• WORK TO COMPLETE
Please output every record below exactly as written, leaving out any pictures.

SOURCE INFORMATION START

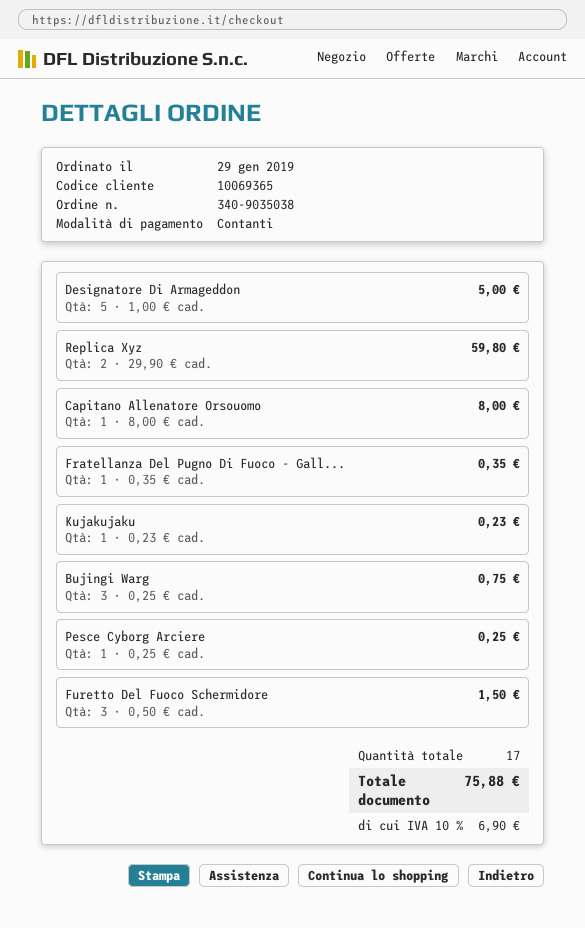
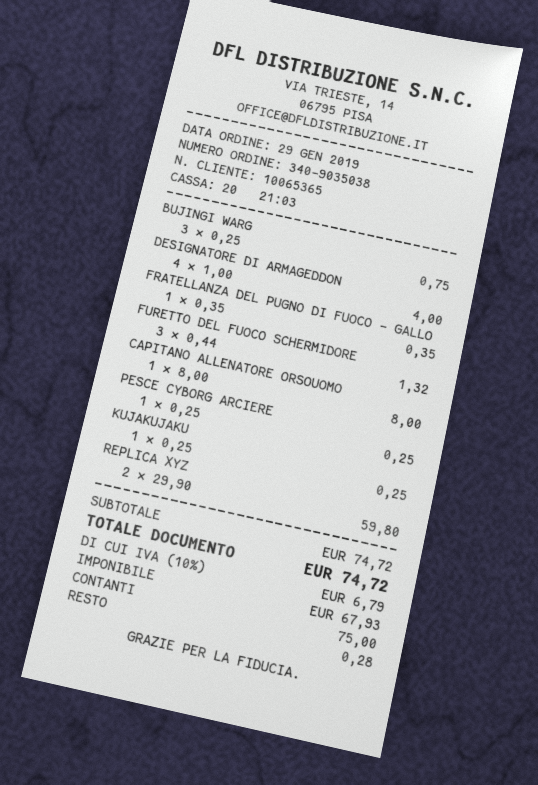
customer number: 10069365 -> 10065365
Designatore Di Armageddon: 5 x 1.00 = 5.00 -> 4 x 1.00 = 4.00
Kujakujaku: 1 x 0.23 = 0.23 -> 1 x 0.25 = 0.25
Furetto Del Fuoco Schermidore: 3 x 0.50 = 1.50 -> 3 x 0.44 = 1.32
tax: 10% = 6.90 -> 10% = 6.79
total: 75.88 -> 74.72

SOURCE INFORMATION END

• RESPONSE
customer number: 10069365 -> 10065365
Designatore Di Armageddon: 5 x 1.00 = 5.00 -> 4 x 1.00 = 4.00
Kujakujaku: 1 x 0.23 = 0.23 -> 1 x 0.25 = 0.25
Furetto Del Fuoco Schermidore: 3 x 0.50 = 1.50 -> 3 x 0.44 = 1.32
tax: 10% = 6.90 -> 10% = 6.79
total: 75.88 -> 74.72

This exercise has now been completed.